Weather-wise, it had been a fairly typical November day, two days before Thanksgiving, in the western Cumberland County agricultural community of Stow Creek Township - mostly sunny, with a bit of a nip in the air. Then, all of a sudden, it was raining dead birds. And by the time the brief "shower" was over, as many as 200 red-winged blackbirds (Agelaius phoeniceus) littered the ground in a small housing development off Frank Davis Road surrounded by vast farm fields. "They just fell from the sky," said Larry Hajna, a spokesman for the New Jersey Department of Environmental Protection.

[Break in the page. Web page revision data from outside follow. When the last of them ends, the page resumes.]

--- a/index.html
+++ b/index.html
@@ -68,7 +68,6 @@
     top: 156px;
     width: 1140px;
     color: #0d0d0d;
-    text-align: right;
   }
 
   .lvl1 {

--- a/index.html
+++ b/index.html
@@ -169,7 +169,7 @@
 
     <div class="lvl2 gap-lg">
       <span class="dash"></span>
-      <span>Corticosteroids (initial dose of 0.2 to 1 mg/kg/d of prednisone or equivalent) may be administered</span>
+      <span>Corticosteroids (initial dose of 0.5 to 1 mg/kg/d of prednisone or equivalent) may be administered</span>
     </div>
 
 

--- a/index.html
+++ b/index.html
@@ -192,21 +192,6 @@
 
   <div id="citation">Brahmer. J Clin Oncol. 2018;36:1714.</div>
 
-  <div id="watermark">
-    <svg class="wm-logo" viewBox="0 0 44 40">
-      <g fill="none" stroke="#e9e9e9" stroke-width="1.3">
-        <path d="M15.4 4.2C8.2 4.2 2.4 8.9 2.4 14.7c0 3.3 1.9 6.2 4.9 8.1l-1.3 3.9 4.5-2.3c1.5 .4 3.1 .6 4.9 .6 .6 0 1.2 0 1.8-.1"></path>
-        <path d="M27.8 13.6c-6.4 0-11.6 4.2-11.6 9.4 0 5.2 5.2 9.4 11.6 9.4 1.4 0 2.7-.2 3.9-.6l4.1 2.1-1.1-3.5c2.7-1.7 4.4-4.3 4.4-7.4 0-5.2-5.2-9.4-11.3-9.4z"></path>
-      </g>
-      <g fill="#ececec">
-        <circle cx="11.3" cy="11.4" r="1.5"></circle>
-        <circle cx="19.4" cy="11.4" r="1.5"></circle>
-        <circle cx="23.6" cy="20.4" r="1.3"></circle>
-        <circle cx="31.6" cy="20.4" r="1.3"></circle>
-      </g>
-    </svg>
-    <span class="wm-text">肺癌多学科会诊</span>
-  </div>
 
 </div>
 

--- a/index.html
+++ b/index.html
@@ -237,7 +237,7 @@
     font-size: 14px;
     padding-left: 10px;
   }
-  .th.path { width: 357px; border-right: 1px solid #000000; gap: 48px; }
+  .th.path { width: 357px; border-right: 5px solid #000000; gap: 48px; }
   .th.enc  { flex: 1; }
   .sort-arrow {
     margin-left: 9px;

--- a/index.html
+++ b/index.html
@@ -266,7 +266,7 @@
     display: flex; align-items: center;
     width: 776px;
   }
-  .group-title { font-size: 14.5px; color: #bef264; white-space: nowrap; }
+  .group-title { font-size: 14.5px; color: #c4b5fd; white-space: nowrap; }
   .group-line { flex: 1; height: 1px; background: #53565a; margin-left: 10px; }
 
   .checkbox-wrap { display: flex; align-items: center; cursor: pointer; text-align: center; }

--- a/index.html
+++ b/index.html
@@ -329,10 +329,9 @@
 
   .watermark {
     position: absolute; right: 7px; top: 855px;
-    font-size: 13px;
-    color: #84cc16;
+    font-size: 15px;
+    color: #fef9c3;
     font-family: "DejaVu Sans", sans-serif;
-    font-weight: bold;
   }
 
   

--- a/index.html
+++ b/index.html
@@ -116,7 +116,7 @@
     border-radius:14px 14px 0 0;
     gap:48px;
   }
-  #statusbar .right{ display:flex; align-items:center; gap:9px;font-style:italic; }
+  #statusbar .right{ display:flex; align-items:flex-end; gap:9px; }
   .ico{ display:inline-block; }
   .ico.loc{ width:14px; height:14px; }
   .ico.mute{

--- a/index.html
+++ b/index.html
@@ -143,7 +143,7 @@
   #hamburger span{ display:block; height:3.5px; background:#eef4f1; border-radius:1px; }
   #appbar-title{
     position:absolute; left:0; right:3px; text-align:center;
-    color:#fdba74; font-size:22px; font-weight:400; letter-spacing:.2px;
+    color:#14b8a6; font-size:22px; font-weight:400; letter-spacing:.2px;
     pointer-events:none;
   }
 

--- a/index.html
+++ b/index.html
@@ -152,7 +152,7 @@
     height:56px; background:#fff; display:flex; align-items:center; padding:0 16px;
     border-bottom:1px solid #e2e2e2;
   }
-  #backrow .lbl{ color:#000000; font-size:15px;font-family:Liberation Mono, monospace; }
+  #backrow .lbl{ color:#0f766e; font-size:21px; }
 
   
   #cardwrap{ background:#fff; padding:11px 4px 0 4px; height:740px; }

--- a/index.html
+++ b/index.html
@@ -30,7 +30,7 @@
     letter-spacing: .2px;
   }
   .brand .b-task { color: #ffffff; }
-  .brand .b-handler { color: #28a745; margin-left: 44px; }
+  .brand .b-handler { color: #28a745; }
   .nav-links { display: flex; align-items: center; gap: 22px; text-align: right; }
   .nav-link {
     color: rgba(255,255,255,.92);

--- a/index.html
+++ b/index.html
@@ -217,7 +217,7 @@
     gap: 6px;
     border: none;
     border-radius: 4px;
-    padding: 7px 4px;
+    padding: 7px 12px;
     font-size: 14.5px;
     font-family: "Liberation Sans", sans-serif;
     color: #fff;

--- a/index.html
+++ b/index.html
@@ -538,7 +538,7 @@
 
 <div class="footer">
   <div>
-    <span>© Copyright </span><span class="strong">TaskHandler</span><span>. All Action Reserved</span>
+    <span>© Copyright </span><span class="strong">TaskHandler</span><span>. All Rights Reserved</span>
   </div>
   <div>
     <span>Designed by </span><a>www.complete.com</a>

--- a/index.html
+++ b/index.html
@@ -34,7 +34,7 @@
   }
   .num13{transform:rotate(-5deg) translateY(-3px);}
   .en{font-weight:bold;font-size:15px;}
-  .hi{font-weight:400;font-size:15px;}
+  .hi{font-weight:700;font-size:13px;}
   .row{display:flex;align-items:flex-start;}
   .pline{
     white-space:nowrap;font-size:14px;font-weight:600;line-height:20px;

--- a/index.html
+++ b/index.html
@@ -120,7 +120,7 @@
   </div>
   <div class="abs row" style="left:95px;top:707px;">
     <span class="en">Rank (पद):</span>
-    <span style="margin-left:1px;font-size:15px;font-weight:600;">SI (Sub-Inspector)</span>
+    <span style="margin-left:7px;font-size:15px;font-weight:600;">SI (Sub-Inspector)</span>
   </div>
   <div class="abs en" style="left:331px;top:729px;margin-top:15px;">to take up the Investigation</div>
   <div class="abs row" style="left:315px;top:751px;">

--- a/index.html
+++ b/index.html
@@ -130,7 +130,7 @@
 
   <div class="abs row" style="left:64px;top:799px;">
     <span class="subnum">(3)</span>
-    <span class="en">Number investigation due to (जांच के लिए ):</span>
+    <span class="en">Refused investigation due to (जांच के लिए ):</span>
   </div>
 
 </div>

It was the second time in less than three weeks that a die-off of blackbirds had occurred in the same rural neighborhood; the first time, a couple of dozen dead birds were found. A similar incident had happened in a North Jersey farming area earlier in the year, Hajna said. After county agricultural agents had been notified by homeowners, the DEP's Division of Fish and Wildlife arrived in Stow Creek and removed the birds, collecting some of them to be sent to a state lab for necropsy, toxicology, and histopathology tests. But the results of all the tests were inconclusive, Hajna said last week. "We did ascertain that the birds suffered trauma and internal bleeding from hitting the ground," Hajna said. "But what made them fall from the sky in the first place . . . we can't say for certain."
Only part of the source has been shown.